• _Required action_
Retype the lines below exactly, but only those from the line that has "color: #a16207 ->" through the line that has "border-radius: 2px ->". Omit every picture.

• _Information_
- Opening Delimiter -

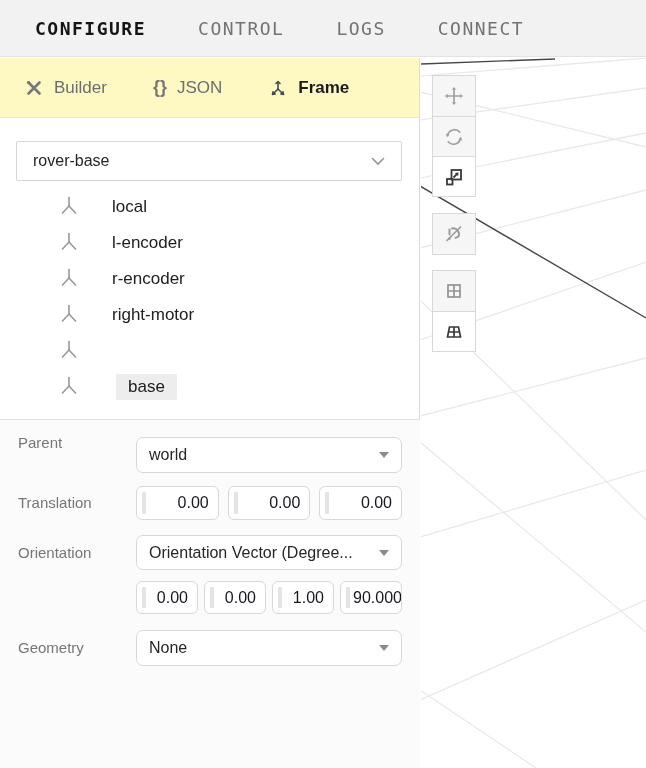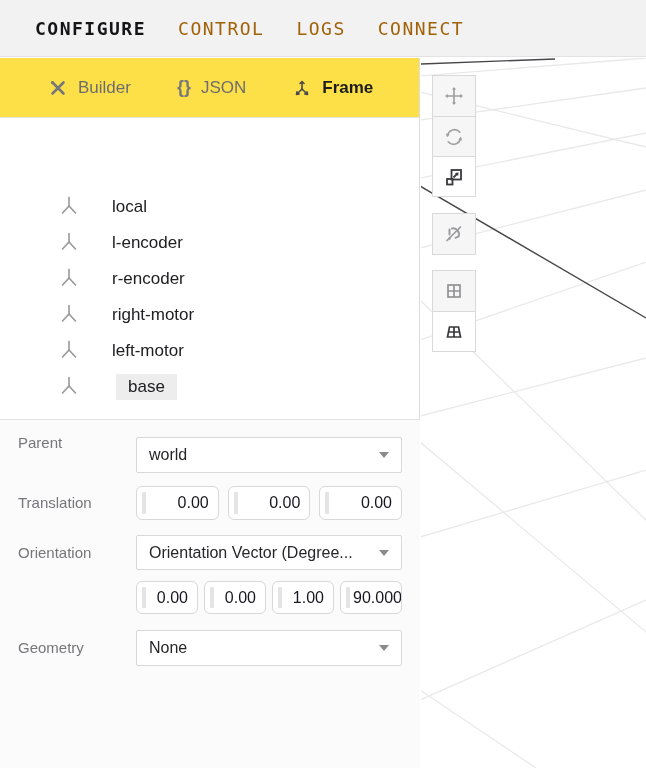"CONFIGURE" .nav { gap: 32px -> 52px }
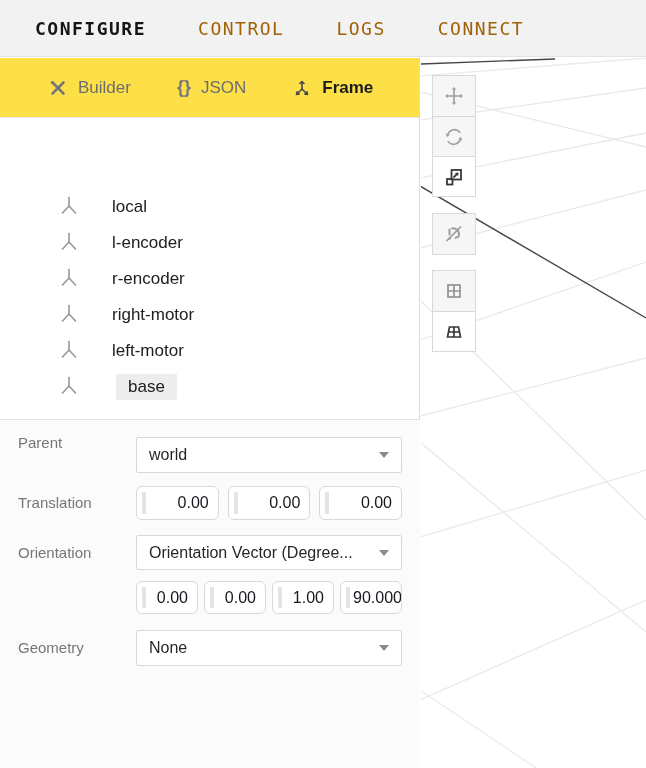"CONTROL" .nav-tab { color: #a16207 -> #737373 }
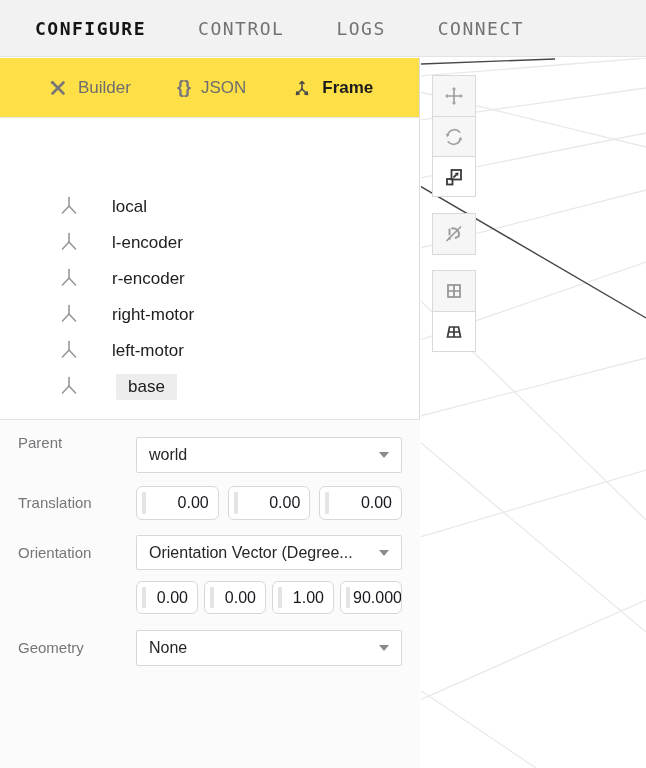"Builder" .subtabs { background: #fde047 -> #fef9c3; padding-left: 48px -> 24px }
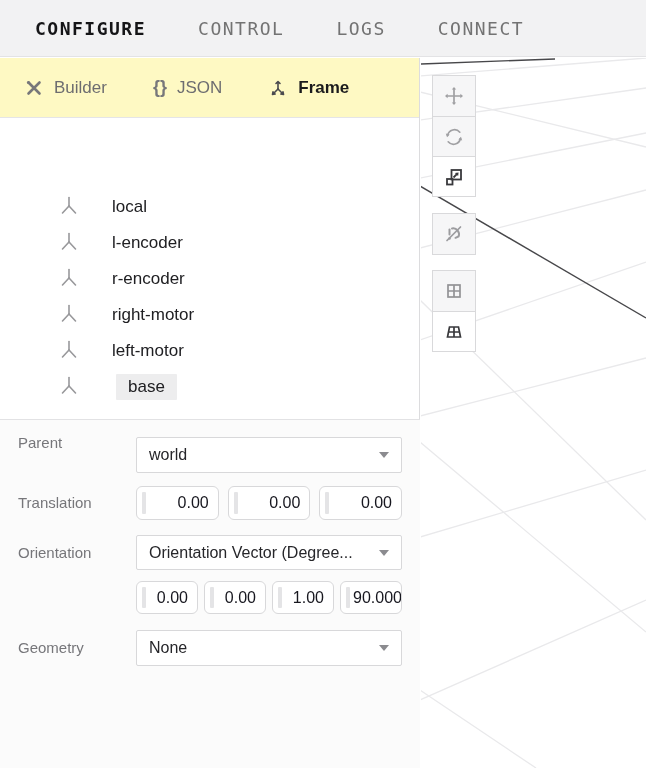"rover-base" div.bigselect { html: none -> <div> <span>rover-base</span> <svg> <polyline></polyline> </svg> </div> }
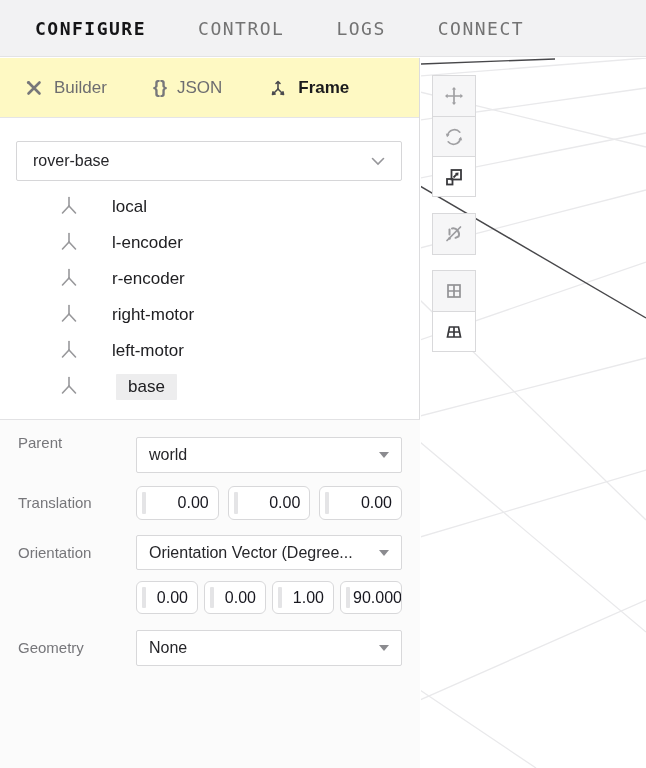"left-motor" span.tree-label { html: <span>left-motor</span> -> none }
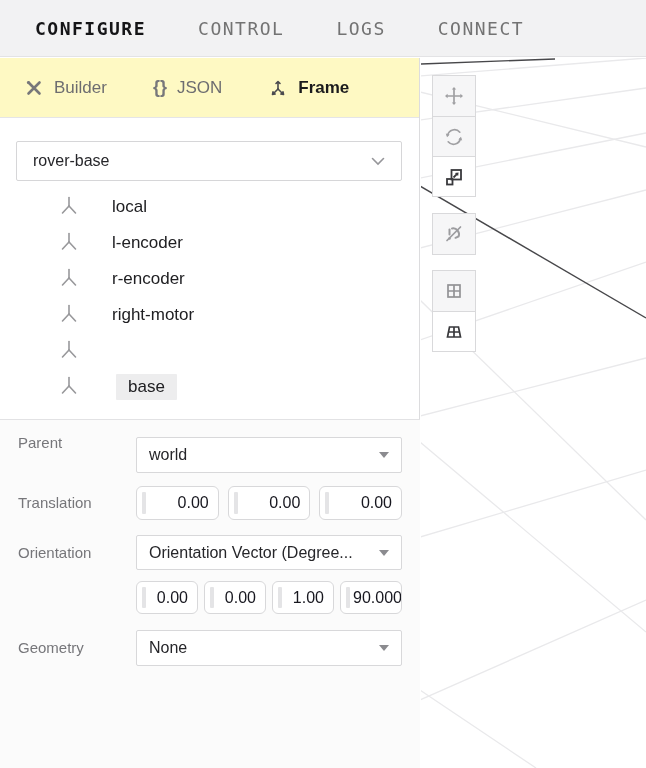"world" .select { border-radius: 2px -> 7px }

- Closing Delimiter -
- Opening Delimiter -

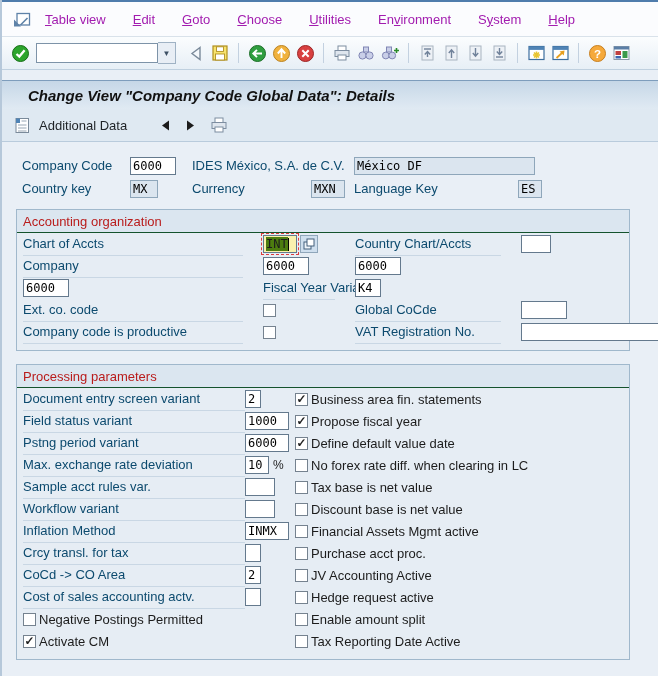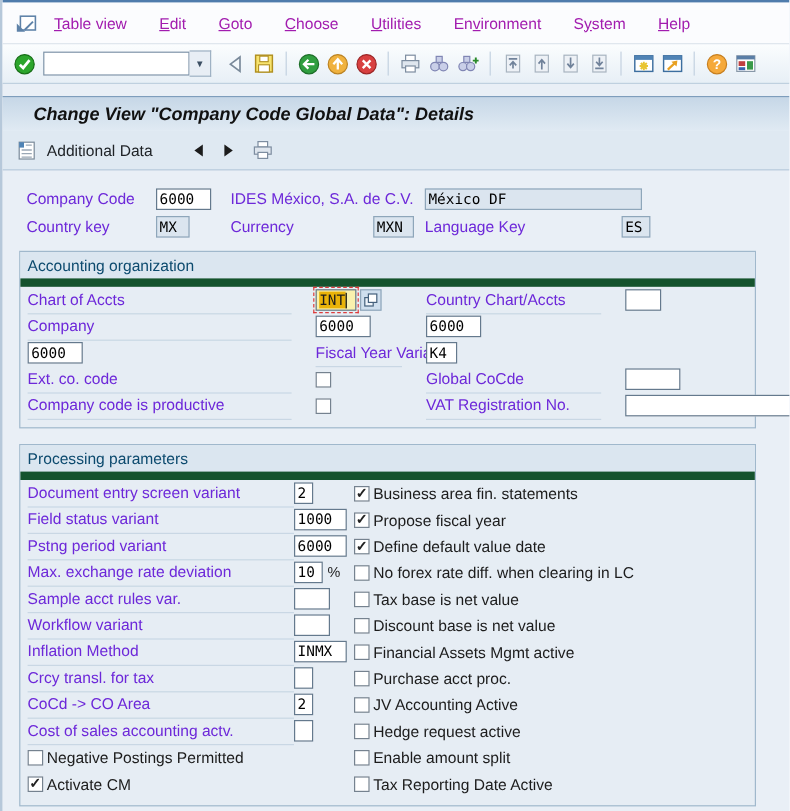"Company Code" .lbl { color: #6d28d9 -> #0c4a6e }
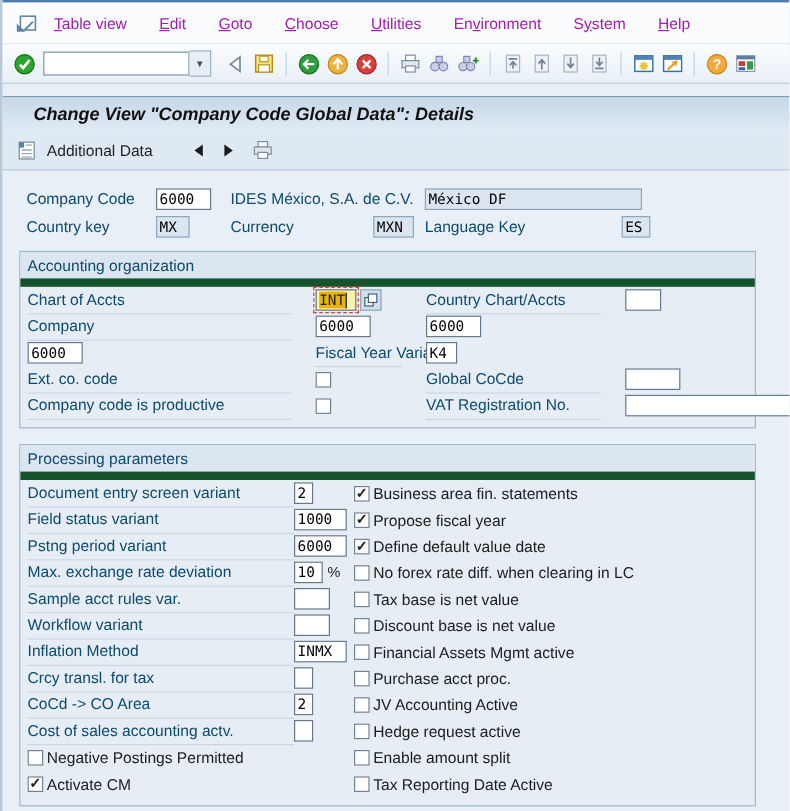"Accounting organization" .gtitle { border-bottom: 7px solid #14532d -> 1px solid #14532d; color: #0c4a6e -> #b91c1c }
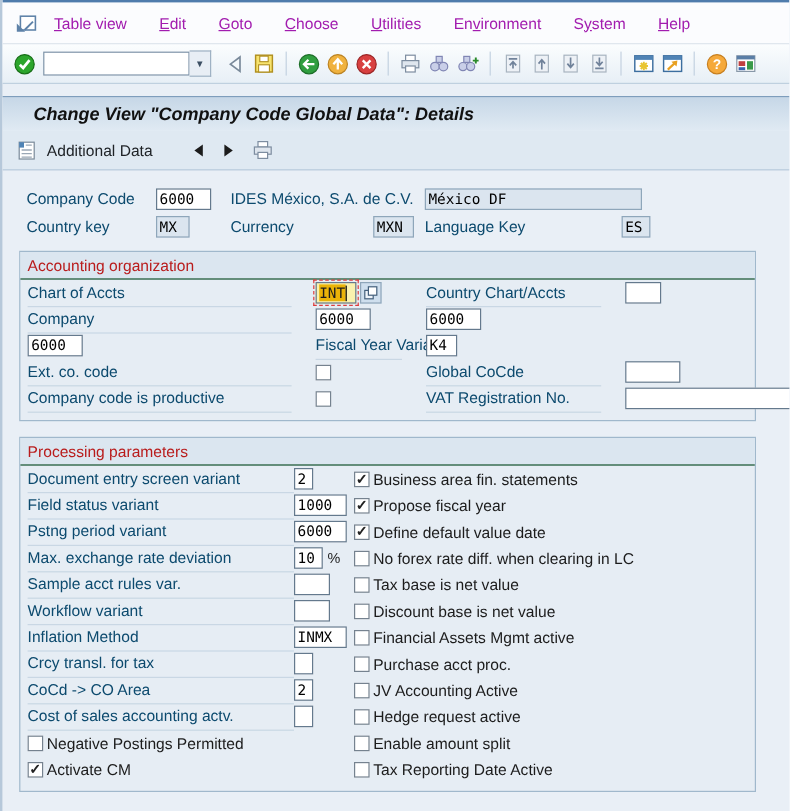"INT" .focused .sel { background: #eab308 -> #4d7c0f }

- Closing Delimiter -

• _Task response_
"CONTROL" .nav-tab { color: #a16207 -> #737373 }
"Builder" .subtabs { background: #fde047 -> #fef9c3; padding-left: 48px -> 24px }
"rover-base" div.bigselect { html: none -> <div> <span>rover-base</span> <svg> <polyline></polyline> </svg> </div> }
"left-motor" span.tree-label { html: <span>left-motor</span> -> none }
"world" .select { border-radius: 2px -> 7px }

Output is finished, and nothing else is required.